**Exercise input:**
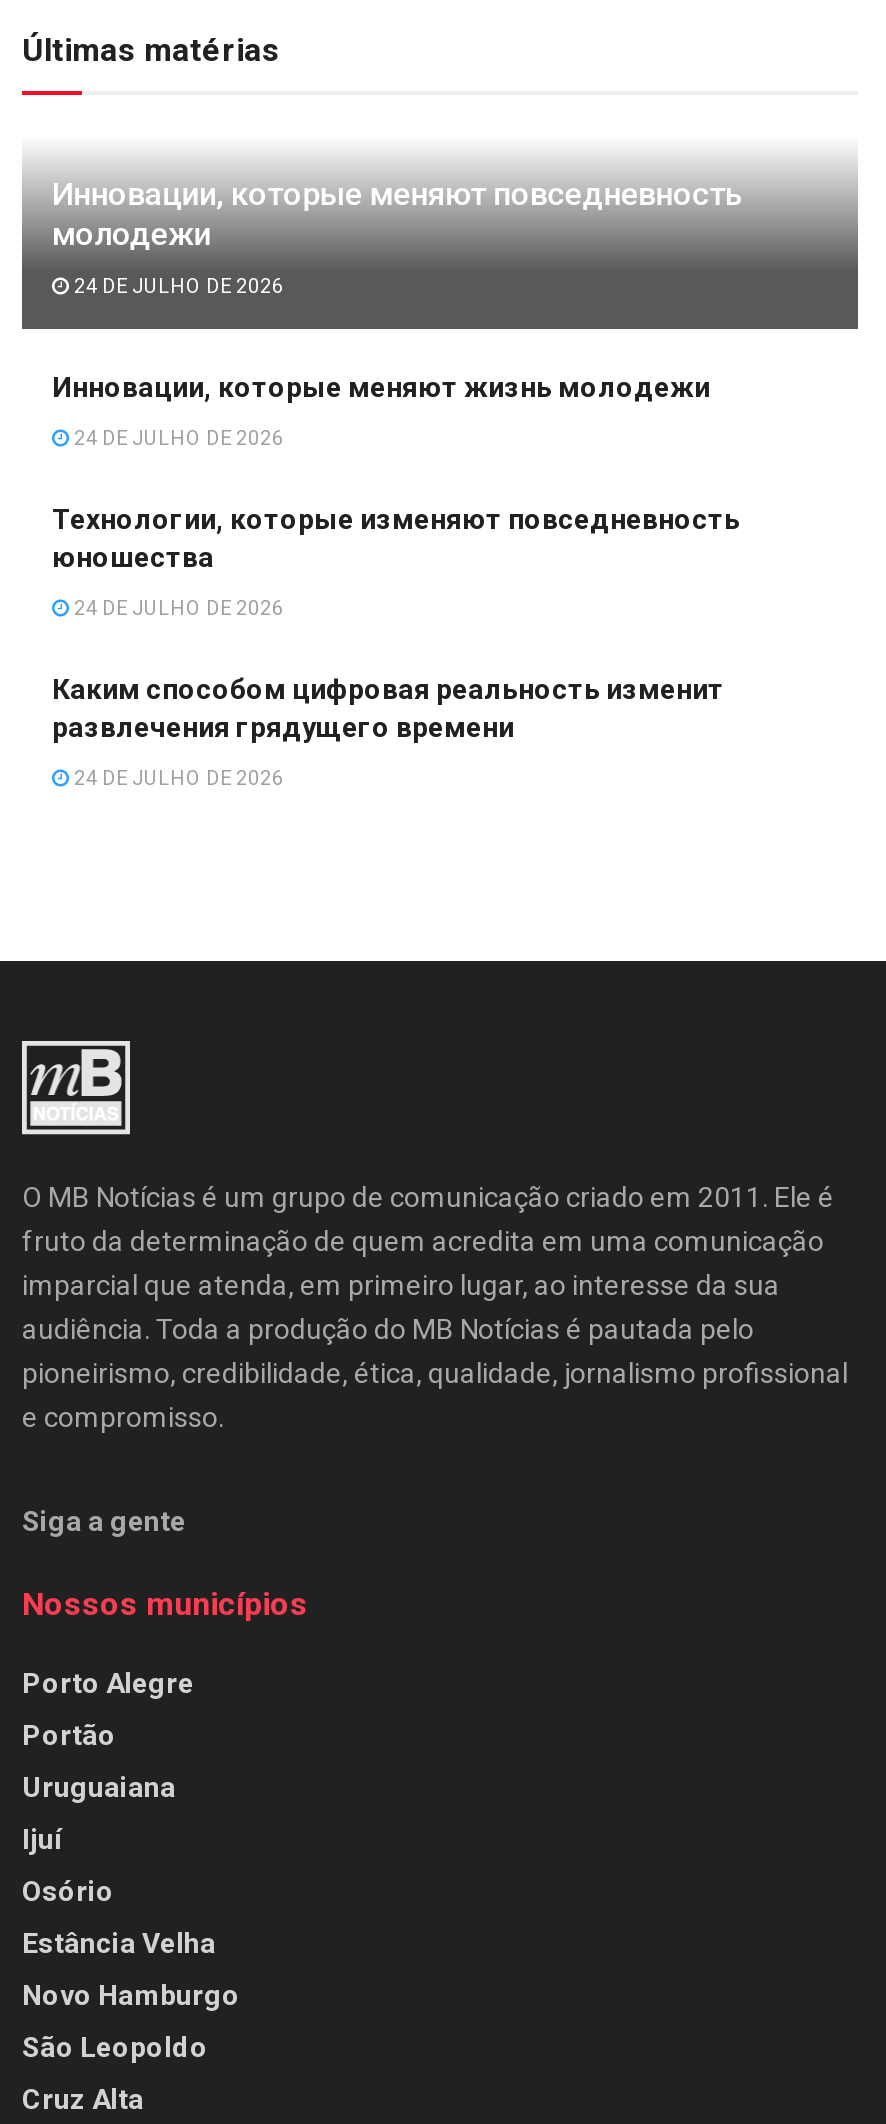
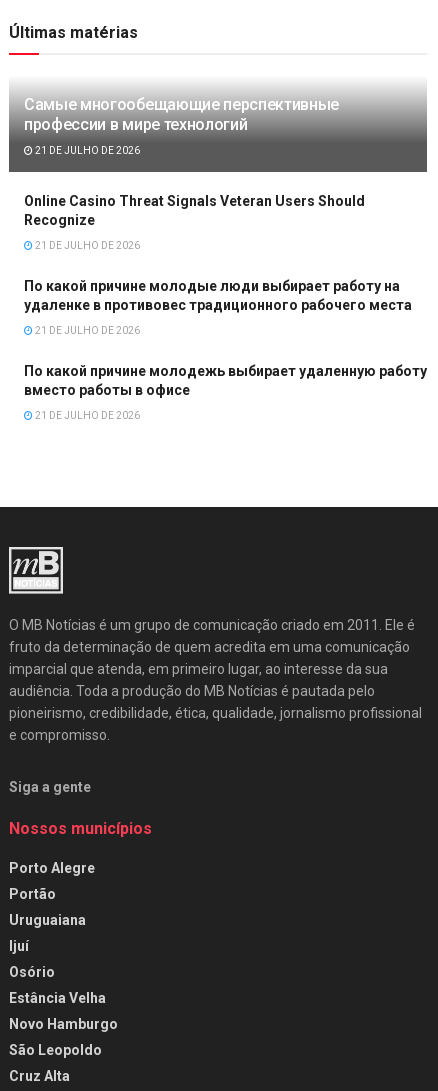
- Инновации, которые меняют повседневность
- молодежи
+ Самые многообещающие перспективные
+ профессии в мире технологий

- 24 DE JULHO DE 2026
+ 21 DE JULHO DE 2026

- Инновации, которые меняют жизнь молодежи
+ Online Casino Threat Signals Veteran Users Should
+ Recognize

- 24 DE JULHO DE 2026
+ 21 DE JULHO DE 2026

- Технологии, которые изменяют повседневность
- юношества
+ По какой причине молодые люди выбирает работу на
+ удаленке в противовес традиционного рабочего места

- 24 DE JULHO DE 2026
+ 21 DE JULHO DE 2026

- Каким способом цифровая реальность изменит
- развлечения грядущего времени
+ По какой причине молодежь выбирает удаленную работу
+ вместо работы в офисе

- 24 DE JULHO DE 2026
+ 21 DE JULHO DE 2026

**Task instructions:**
Leave out any pictures and return exactly the lines from the beginning of the data through the line with "- развлечения грядущего времени", inclusive.

**Answer section:**
- Инновации, которые меняют повседневность
- молодежи
+ Самые многообещающие перспективные
+ профессии в мире технологий

- 24 DE JULHO DE 2026
+ 21 DE JULHO DE 2026

- Инновации, которые меняют жизнь молодежи
+ Online Casino Threat Signals Veteran Users Should
+ Recognize

- 24 DE JULHO DE 2026
+ 21 DE JULHO DE 2026

- Технологии, которые изменяют повседневность
- юношества
+ По какой причине молодые люди выбирает работу на
+ удаленке в противовес традиционного рабочего места

- 24 DE JULHO DE 2026
+ 21 DE JULHO DE 2026

- Каким способом цифровая реальность изменит
- развлечения грядущего времени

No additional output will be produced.